▸ TASK OBJECTIVE
Work through the data below and copy out every line where "всероссийском" is found.

(DATASET CONTENT begins)

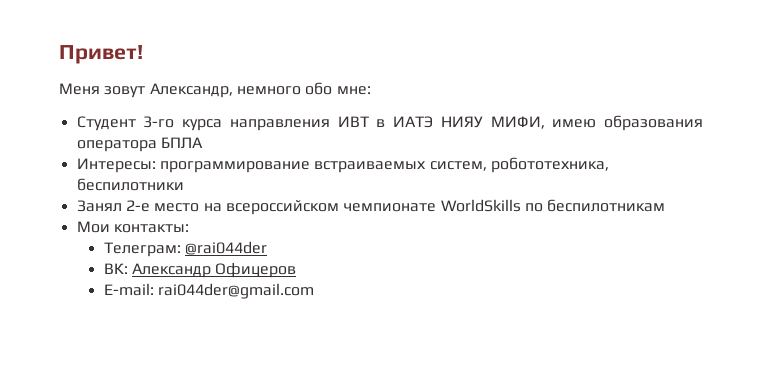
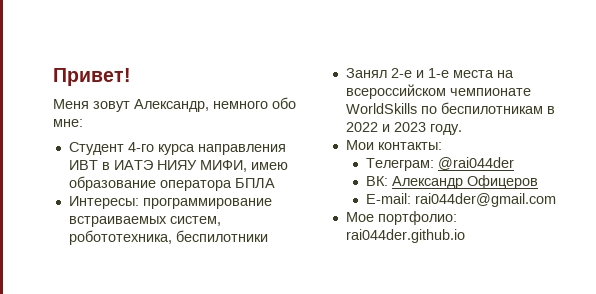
- Студент 3-го курса направления ИВТ в ИАТЭ НИЯУ МИФИ, имею образования оператора БПЛА
+ Студент 4-го курса направления ИВТ в ИАТЭ НИЯУ МИФИ, имею образование оператора БПЛА
- Занял 2-е место на всероссийском чемпионате WorldSkills по беспилотникам
+ Занял 2-е и 1-е места на всероссийском чемпионате WorldSkills по беспилотникам в 2022 и 2023 году.
+ Мое портфолио: rai044der.github.io

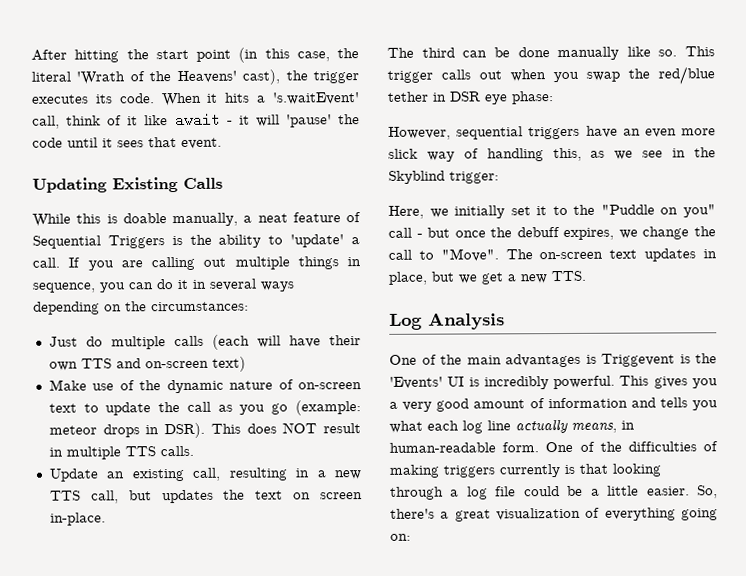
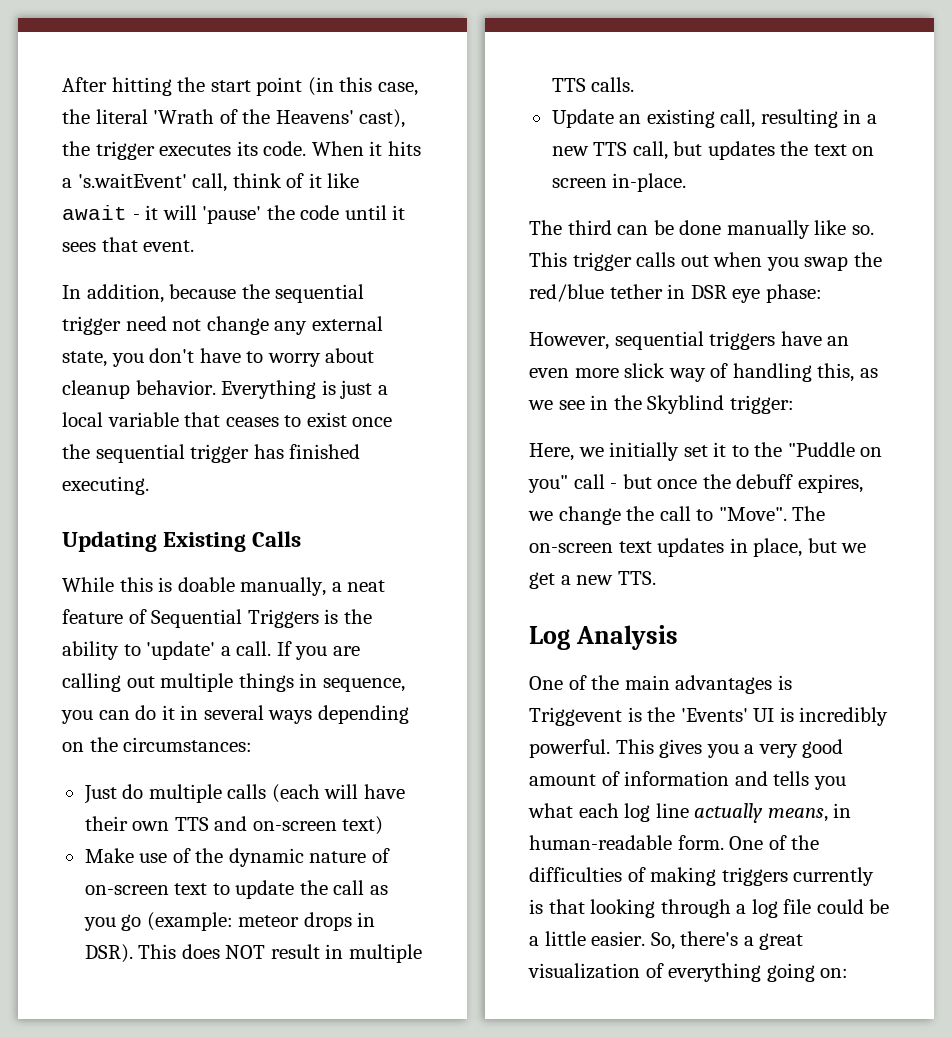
+ In addition, because the sequential trigger need not change any external state, you don't have to worry about cleanup behavior. Everything is just a local variable that ceases to exist once the sequential trigger has finished executing.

(DATASET CONTENT ends)

▸ EXERCISE OUTPUT
- Занял 2-е место на всероссийском чемпионате WorldSkills по беспилотникам
+ Занял 2-е и 1-е места на всероссийском чемпионате WorldSkills по беспилотникам в 2022 и 2023 году.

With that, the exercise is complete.